Added key points about how co-production can make use of tax and government fundings, Jayakumar listed, “Co-production all starts from the producer and project; it is all about how you finance the project. Secondly the subsidies and tax collected is basically free money. There are many countries like Spain and Ireland which offer 50 per cent and it is upto you how you find the place to get your project done and get about 30-40 per cent of overall budget free of money.”
He further added, “Co-production is about how you finance the project. As a commissioning broadcaster, you have to look for how to optimally fund the production without losing too much of shares, and how to find your partner. To find the right partner in co-production without losing your shares is a game and for me it was a puzzle game.”
Describing the model and future of what he has planned for himself and Cosmos-Maya, Eckelkamp said, “My hope for the future and plan for Cosmos-Maya is to concentrate on more original IPs because co-production is effectively done based on who owns the IP, who is the producer and who has the project.”
He further added, “The later you are coming into the project and it is already financed, the less share you own and you are in a weaker position as a co-producer. We believe in co-production at an early stage so that the co-development takes place and we join forces with the company by being in a stronger position.”
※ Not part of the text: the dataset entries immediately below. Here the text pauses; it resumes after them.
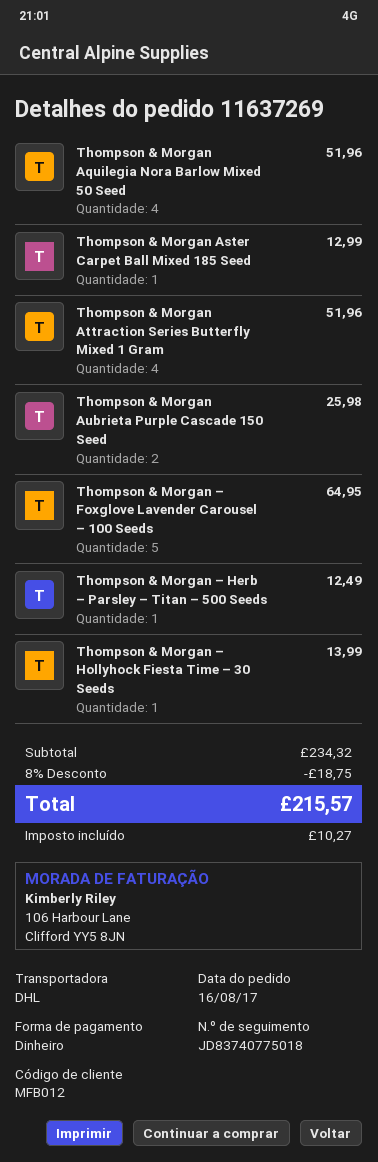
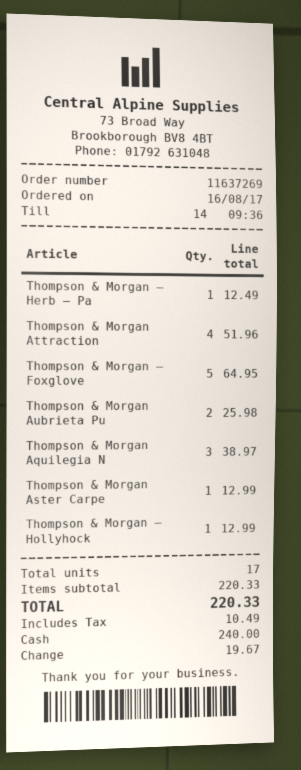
Thompson & Morgan Aquilegia Nora Barlow Mixed 50 Seed: 4 for 51.96 -> 3 for 38.97
Thompson & Morgan – Hollyhock Fiesta Time – 30 Seeds: 1 for 13.99 -> 1 for 12.99
subtotal: 234.32 -> 220.33
discount: 8% = 18.75 -> none
tax: 10.27 -> 10.49
total: 215.57 -> 220.33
Claiming that co-production is always an independent studio thing, MadMax said, “We have to understand the origin of co-productions. Big boys like Disney, Warner, DreamWorks don’t do co-production. It is mostly done by independent creators or studios that have gaps in skills, story delivery, design, and predominantly the gap in finance. Co-production doesn’t originate unless and until there is a gap; it may be due to creative reasons, distribution reasons and market reasons.”
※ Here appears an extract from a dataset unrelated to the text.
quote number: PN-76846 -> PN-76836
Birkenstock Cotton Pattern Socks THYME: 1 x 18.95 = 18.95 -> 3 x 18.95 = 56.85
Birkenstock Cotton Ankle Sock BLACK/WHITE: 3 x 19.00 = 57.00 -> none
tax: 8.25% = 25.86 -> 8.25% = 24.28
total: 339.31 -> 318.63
Sharing the insights where India has been lacking in means of co-production, Kulkarni said, “Many European countries have excelled in co-production. I am not saying that India has not excelled. But those countries are supported predominantly with government funding. India is lacking because of the absence of government funding and broadcast funding. We have to predominantly depend upon digging out of the studio resources and by making sure that we support the co-production irrespective of the rest of the ecosystem.”
He further added, “India has built its foundation by providing services to the studios across globe and building business and growing the value chain by creating IPs. But for me the real success for India is when Indian stories and Indian original IPs would start seeing the light of day as co-productions.”
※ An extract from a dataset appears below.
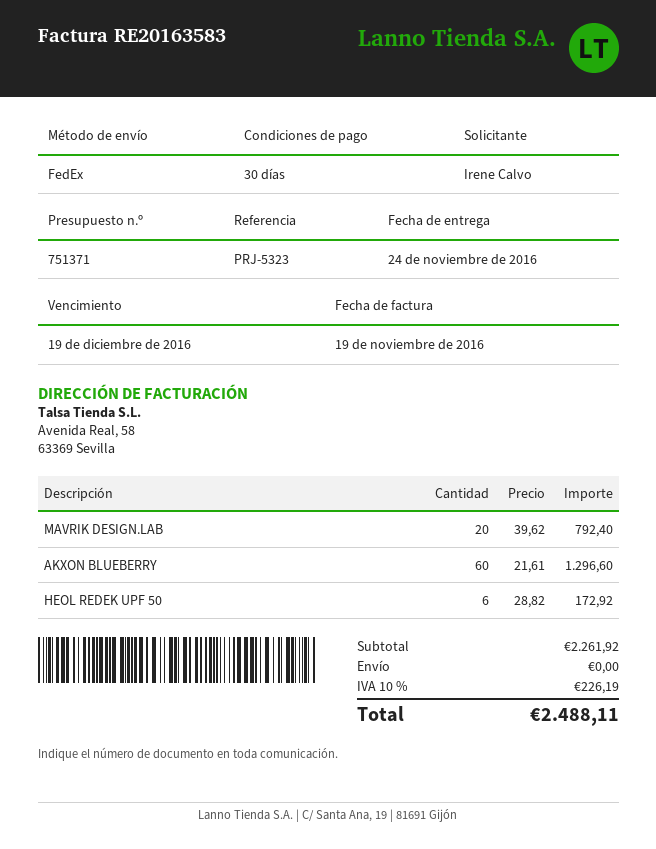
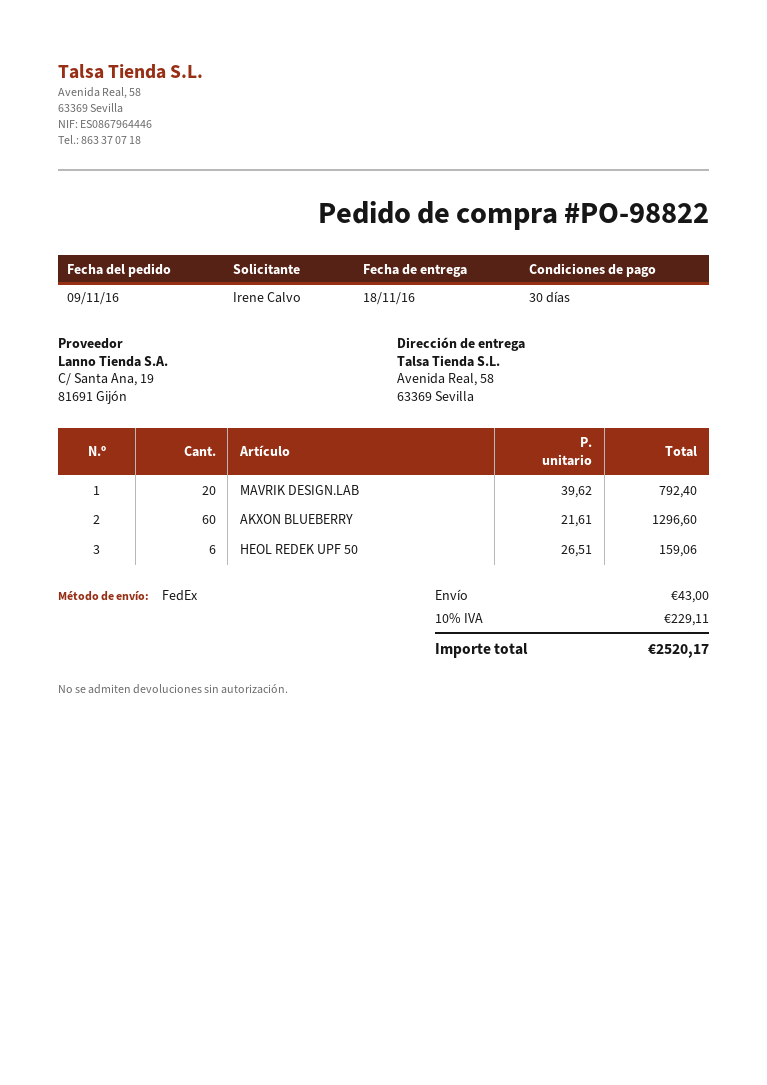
delivery date: 2016-11-24 -> 2016-11-18
HEOL REDEK UPF 50: 6 x 28.82 = 172.92 -> 6 x 26.51 = 159.06
shipping: 0.00 -> 43.00
tax: 10% = 226.19 -> 10% = 229.11
total: 2488.11 -> 2520.17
Decoding the Japanese model of co-production, Kulkarni added, “Japanese model of co-production is more effective model where the production studio, toy maker, broadcaster, licensing and merchandising guys, all of them come together as co-producers and produce the projects and they don’t have to go out of the country for co-pros. This model is really working well and has been followed for the last 40 years in Japan.”
Concluding the session, Kulkarni spoke about what the future holds for animation co-production mechanisms. He said, “ Blockchain is evolving and the whole co-production mechanism is going to change. It will take people a little time to understand blockchains but with this we can solve the large amount of issues we face during co-production .With NFTs (Non-fungible tokens) and blockchain mechanism, we, the creators, will be able to see the light of the day for some of the shows!”